That is a lot of Bramblings. To a soft Kent birder, a three figure count would be impressive. This winter, I have been more than happy with a number going to roost somewhat under that. Of course, I knew, like the Swiss, I probably wasn't counting the whole flock from my viewpoint, but it was fun to dream it could have been millions. Or a hundred. I'd have settled for counting a hundred.

Berengrave Chalk Pit

Go back to the 1980s, a regular spot for Brambling in the run of hard winters back then. I still have fond memories of trudging through the snow to see them, standing under the ivy covered trunks watching birds sneaking in.

Since I moved back from East Sussex, I have been counting the Magpie roost at Berengrave. As mega-exciting as that sounds, I decided from the start to count everything that roosts (a series of links at the end of the blog will take you to past summaries for most of the more common species including Brambling). This year autumn passage on the estuary hinted at a small but slightly higher than usual passage and, sure enough, after a run of nigh-blank winters, I finally had some Brambling to look at.
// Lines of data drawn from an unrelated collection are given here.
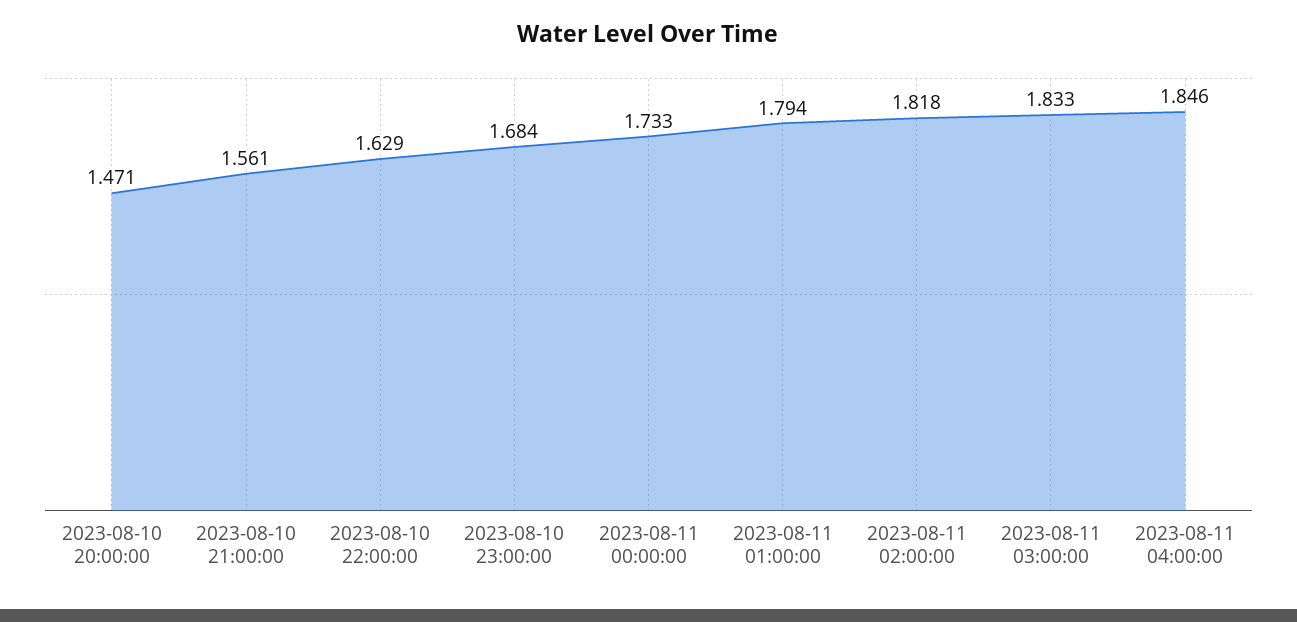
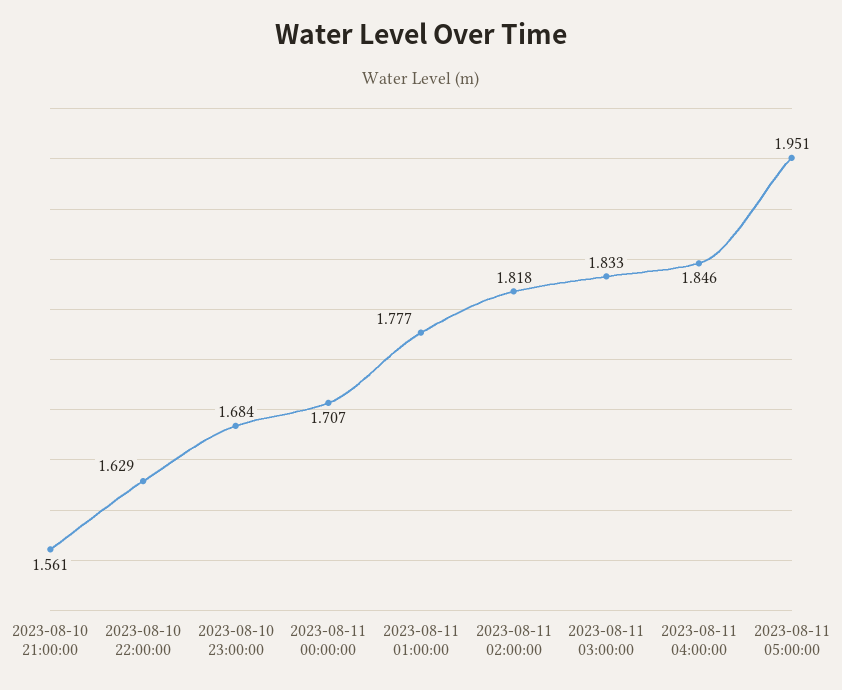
2023-08-10 20:00:00: 1.471 -> none
2023-08-11 00:00:00: 1.733 -> 1.707
2023-08-11 01:00:00: 1.794 -> 1.777
2023-08-11 05:00:00: none -> 1.951

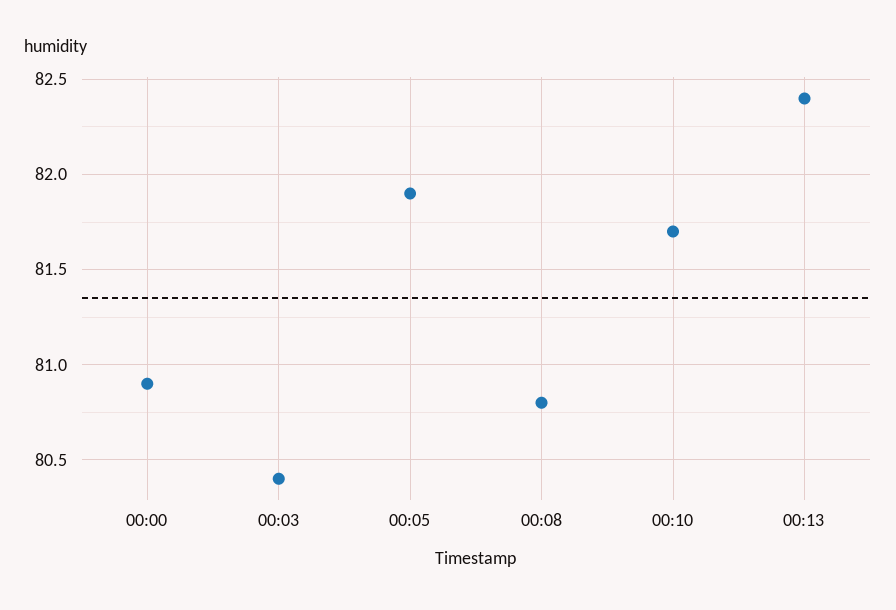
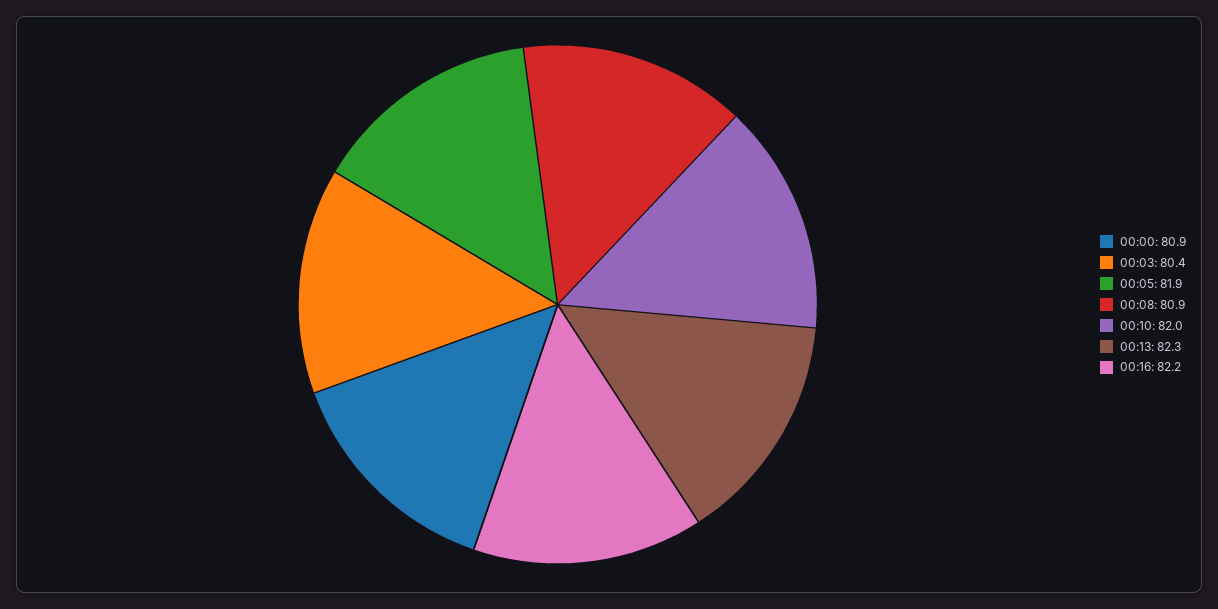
00:08: 80.8 -> 80.9
00:10: 81.7 -> 82
00:13: 82.4 -> 82.3
00:16: none -> 82.2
Not 70 million, not even 70, but it would do.

I must be one of the few birders who routinely takes a telescope into an overgrown quarry. Simple fact of the matter, the birds were always at the northern end, the only decent viewpoint at the southern.

Pre-roost assembly and roosting

The Magpie count period has always been a set timed count from 60 minutes pre-sunset to 30 after. The finches often start arriving before that so, on arrival, a scan of the distant tree line would often find a mix of species up on display. When I say mix, there tended to be a general clumping of one species over another. Chaffinch, in the largest numbers, were all through the higher trees but the Goldfinches and Bramblings would be in tens, twenties, both having favourite trees and both able to flight without taking any of the other flocks with them.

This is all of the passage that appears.